Statue of The Republic
Statue of The Republic

The Statue of The Republic is a 24-foot-high (7.3 m) gilded bronze sculpture in Jackson Park, Chicago, Illinois by Daniel Chester French. The colossal original statue, a centerpiece of the World's Columbian Exposition in 1893, was ordered afterwards to be destroyed by fire. A smaller-scale replica sculpted by the same artist was erected in 1918 in commemoration of both the 25th anniversary of the Exposition and the Illinois' statehood centennial. The replacement statue is at the south end of the park at the intersection of East Hayes and South Richards Drive, adjacent to the golf course and approximately where the exposition's Administration Building and Electricity Building once stood.
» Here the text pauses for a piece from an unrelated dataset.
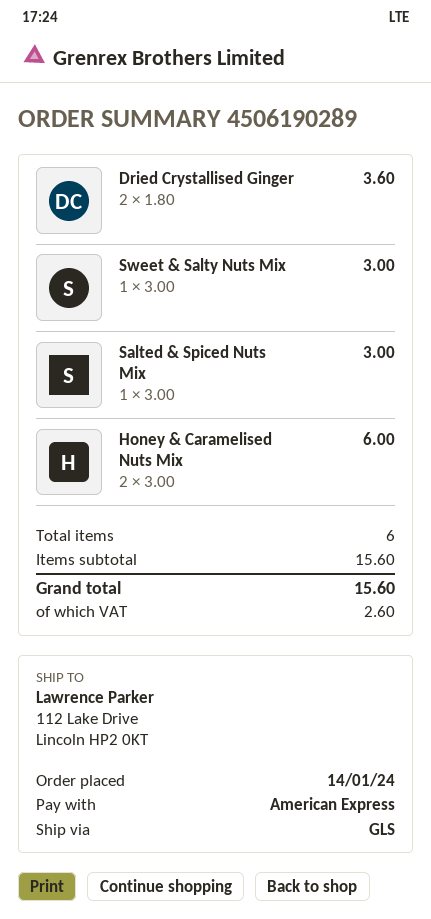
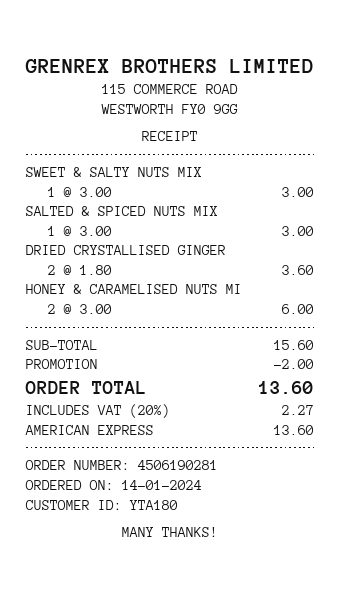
order number: 4506190289 -> 4506190281
discount: none -> 2.00
tax: 2.60 -> 2.27
total: 15.60 -> 13.60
The statue was funded by the Benjamin Ferguson Fund, which commissioned French to cast this recreation of the original 65-foot-tall (20 m) statue that stood on the grounds of the Exposition of 1893. Edith Minturn Stokes served as French's model for the original statue. Henry Bacon, the architect of the Lincoln Memorial, designed the festooned pedestal for the replica. The statue's right hand holds a globe, on which an eagle perches with wings spread. The other hand grasps a staff with a plaque that reads "liberty", partly obscured by an encircling laurel wreath. The original at the Exposition had a Phrygian cap on top of the staff. It was only partly gilded (no gold on the exposed skin of the head, neck and arms), but the replica is completely gilded.The original statue, constructed in 1893, stood in front of the Court of Honor, inside the Great Basin pool. However, on August 28, 1896 that statue was destroyed by fire on order of the park commissioners. The replacement statue stands in the area between the exposition's Electricity and Administration Buildings (both demolished after the exposition), at the intersection of Richards Drive and Hayes Drive. One of two additional replicas of the statue stands in Forest Lawn Memorial Park in Glendale, California. The statue is referred to by Chicago historians by the colloquial name, the "Golden Lady." It was designated a Chicago Landmark on June 4, 2003.